:: PROVIDED RECORDS

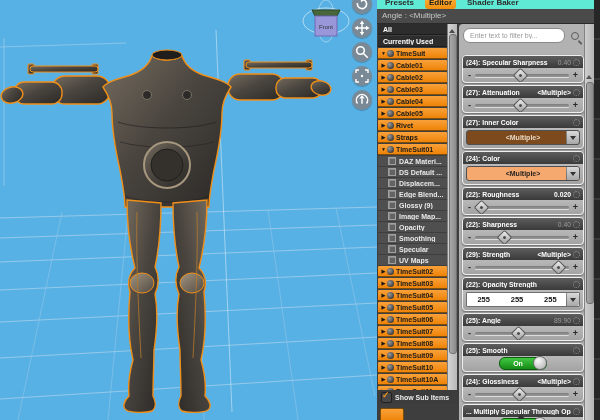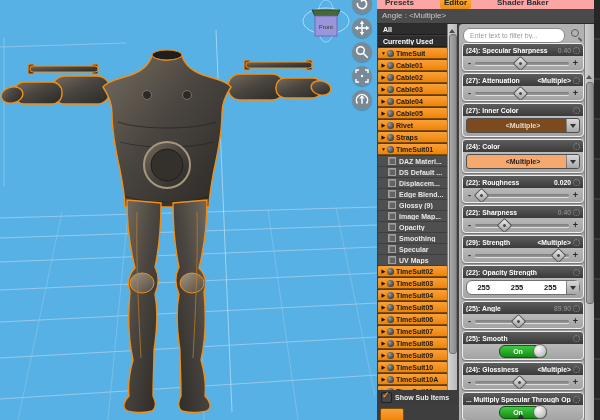--- a/index.html
+++ b/index.html
@@ -7,7 +7,7 @@
   svg text{font-family:"Liberation Sans",sans-serif;}
   
   .rightside{position:absolute;left:377px;top:0;right:0;bottom:0;background:#3e3e3e;}
-  .tabbar{height:9px;background:#fca5a5;display:flex;gap:22px;padding-left:4px;align-items:flex-end;overflow:hidden;}
+  .tabbar{height:9px;background:#5eead4;display:flex;gap:7px;padding-left:4px;align-items:flex-end;overflow:hidden;}
   .tab{font-size:8px;font-weight:bold;color:#2e2e2e;line-height:12px;height:12px;padding:0 4px;white-space:nowrap;}
   .tab.active{background:linear-gradient(#fdb13c,#ef8e0d);border-radius:3px;color:#1c1c1c;}
   .shaderbar{height:14px;background:#4a4a4a;color:#c9c9c9;font-size:8px;line-height:14px;padding-left:5px;border-bottom:1px solid #2a2a2a;white-space:nowrap;}

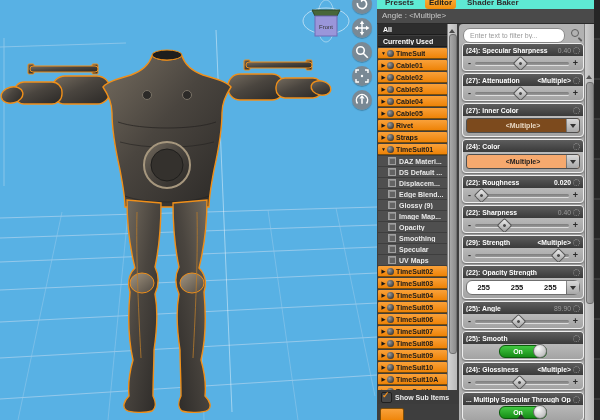--- a/index.html
+++ b/index.html
@@ -31,7 +31,7 @@
   .fragment{position:absolute;left:2px;top:384px;width:22px;height:12px;background:linear-gradient(#f9a13a,#ee8307);border-radius:2px;border:1px solid #7e4e08;}
   
   .ppanel{position:absolute;left:82px;top:24px;width:127px;bottom:0;background:#b2b2b2;border-radius:4px 0 0 0;padding:3px 2px 0 3px;box-sizing:border-box;}
-  .searchrow{display:flex;align-items:flex-start;gap:5px;margin:1px 1px 0 1px;}
+  .searchrow{display:flex;align-items:flex-end;gap:5px;margin:1px 1px 12px 1px;}
   .searchbox{width:88px;height:13px;background:#fff;border:1px solid #8a8a8a;border-radius:7px;font-size:7px;color:#555;padding:0 6px;font-family:"Liberation Sans",sans-serif;}
   .searchbox::placeholder{color:#9a9a9a;}
   .mag{width:12px;height:12px;position:relative;flex:0 0 12px;}

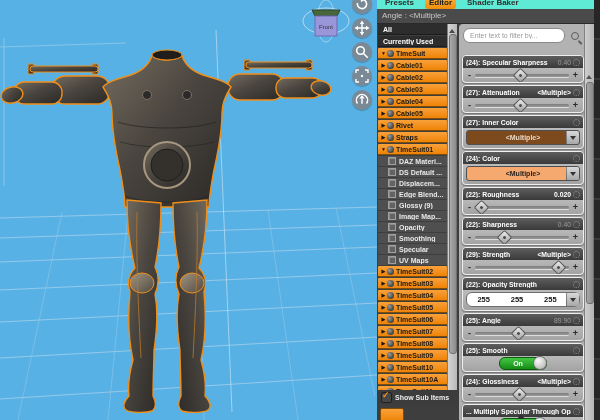--- a/index.html
+++ b/index.html
@@ -53,7 +53,7 @@
   .swatch{height:13px;border-radius:3px;border:1px solid #4f4f4f;display:flex;align-items:center;justify-content:center;position:relative;font-size:7px;font-weight:bold;color:#1f1f1f;}
   .dd{position:absolute;right:0;top:0;bottom:0;width:12px;border-left:1px solid rgba(0,0,0,.35);border-radius:0 2px 2px 0;background:linear-gradient(#d9d9d9,#a8a8a8);display:flex;align-items:center;justify-content:center;}
   .dd::after{content:"";width:0;height:0;border:3px solid transparent;border-top:4px solid #333;margin-top:4px;}
-  .rgbrow{margin:2px 3px 3px;height:13px;background:#fff;border:1px solid #6f6f6f;border-radius:6px;display:flex;align-items:center;position:relative;font-size:7.5px;font-weight:bold;color:#111;padding-right:12px;}
+  .rgbrow{margin:2px 3px 3px;height:13px;background:#fff;border:1px solid #6f6f6f;border-radius:1px;display:flex;align-items:center;position:relative;font-size:7.5px;font-weight:bold;color:#111;padding-right:12px;}
   .rgbcell{flex:1;text-align:center;}
   .tbody{height:15px;display:flex;align-items:center;justify-content:center;}
   .toggle{width:46px;height:11px;border-radius:6px;background:linear-gradient(#43c843,#168c16);border:1px solid #0b5c0b;position:relative;display:flex;align-items:center;}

::::

# REQUIRED WORK
Every entry should be written out word for word, except for its pictures.

# RESPONSE AREA
--- a/index.html
+++ b/index.html
@@ -7,7 +7,7 @@
   svg text{font-family:"Liberation Sans",sans-serif;}
   
   .rightside{position:absolute;left:377px;top:0;right:0;bottom:0;background:#3e3e3e;}
-  .tabbar{height:9px;background:#fca5a5;display:flex;gap:22px;padding-left:4px;align-items:flex-end;overflow:hidden;}
+  .tabbar{height:9px;background:#5eead4;display:flex;gap:7px;padding-left:4px;align-items:flex-end;overflow:hidden;}
   .tab{font-size:8px;font-weight:bold;color:#2e2e2e;line-height:12px;height:12px;padding:0 4px;white-space:nowrap;}
   .tab.active{background:linear-gradient(#fdb13c,#ef8e0d);border-radius:3px;color:#1c1c1c;}
   .shaderbar{height:14px;background:#4a4a4a;color:#c9c9c9;font-size:8px;line-height:14px;padding-left:5px;border-bottom:1px solid #2a2a2a;white-space:nowrap;}

--- a/index.html
+++ b/index.html
@@ -31,7 +31,7 @@
   .fragment{position:absolute;left:2px;top:384px;width:22px;height:12px;background:linear-gradient(#f9a13a,#ee8307);border-radius:2px;border:1px solid #7e4e08;}
   
   .ppanel{position:absolute;left:82px;top:24px;width:127px;bottom:0;background:#b2b2b2;border-radius:4px 0 0 0;padding:3px 2px 0 3px;box-sizing:border-box;}
-  .searchrow{display:flex;align-items:flex-start;gap:5px;margin:1px 1px 0 1px;}
+  .searchrow{display:flex;align-items:flex-end;gap:5px;margin:1px 1px 12px 1px;}
   .searchbox{width:88px;height:13px;background:#fff;border:1px solid #8a8a8a;border-radius:7px;font-size:7px;color:#555;padding:0 6px;font-family:"Liberation Sans",sans-serif;}
   .searchbox::placeholder{color:#9a9a9a;}
   .mag{width:12px;height:12px;position:relative;flex:0 0 12px;}

--- a/index.html
+++ b/index.html
@@ -53,7 +53,7 @@
   .swatch{height:13px;border-radius:3px;border:1px solid #4f4f4f;display:flex;align-items:center;justify-content:center;position:relative;font-size:7px;font-weight:bold;color:#1f1f1f;}
   .dd{position:absolute;right:0;top:0;bottom:0;width:12px;border-left:1px solid rgba(0,0,0,.35);border-radius:0 2px 2px 0;background:linear-gradient(#d9d9d9,#a8a8a8);display:flex;align-items:center;justify-content:center;}
   .dd::after{content:"";width:0;height:0;border:3px solid transparent;border-top:4px solid #333;margin-top:4px;}
-  .rgbrow{margin:2px 3px 3px;height:13px;background:#fff;border:1px solid #6f6f6f;border-radius:6px;display:flex;align-items:center;position:relative;font-size:7.5px;font-weight:bold;color:#111;padding-right:12px;}
+  .rgbrow{margin:2px 3px 3px;height:13px;background:#fff;border:1px solid #6f6f6f;border-radius:1px;display:flex;align-items:center;position:relative;font-size:7.5px;font-weight:bold;color:#111;padding-right:12px;}
   .rgbcell{flex:1;text-align:center;}
   .tbody{height:15px;display:flex;align-items:center;justify-content:center;}
   .toggle{width:46px;height:11px;border-radius:6px;background:linear-gradient(#43c843,#168c16);border:1px solid #0b5c0b;position:relative;display:flex;align-items:center;}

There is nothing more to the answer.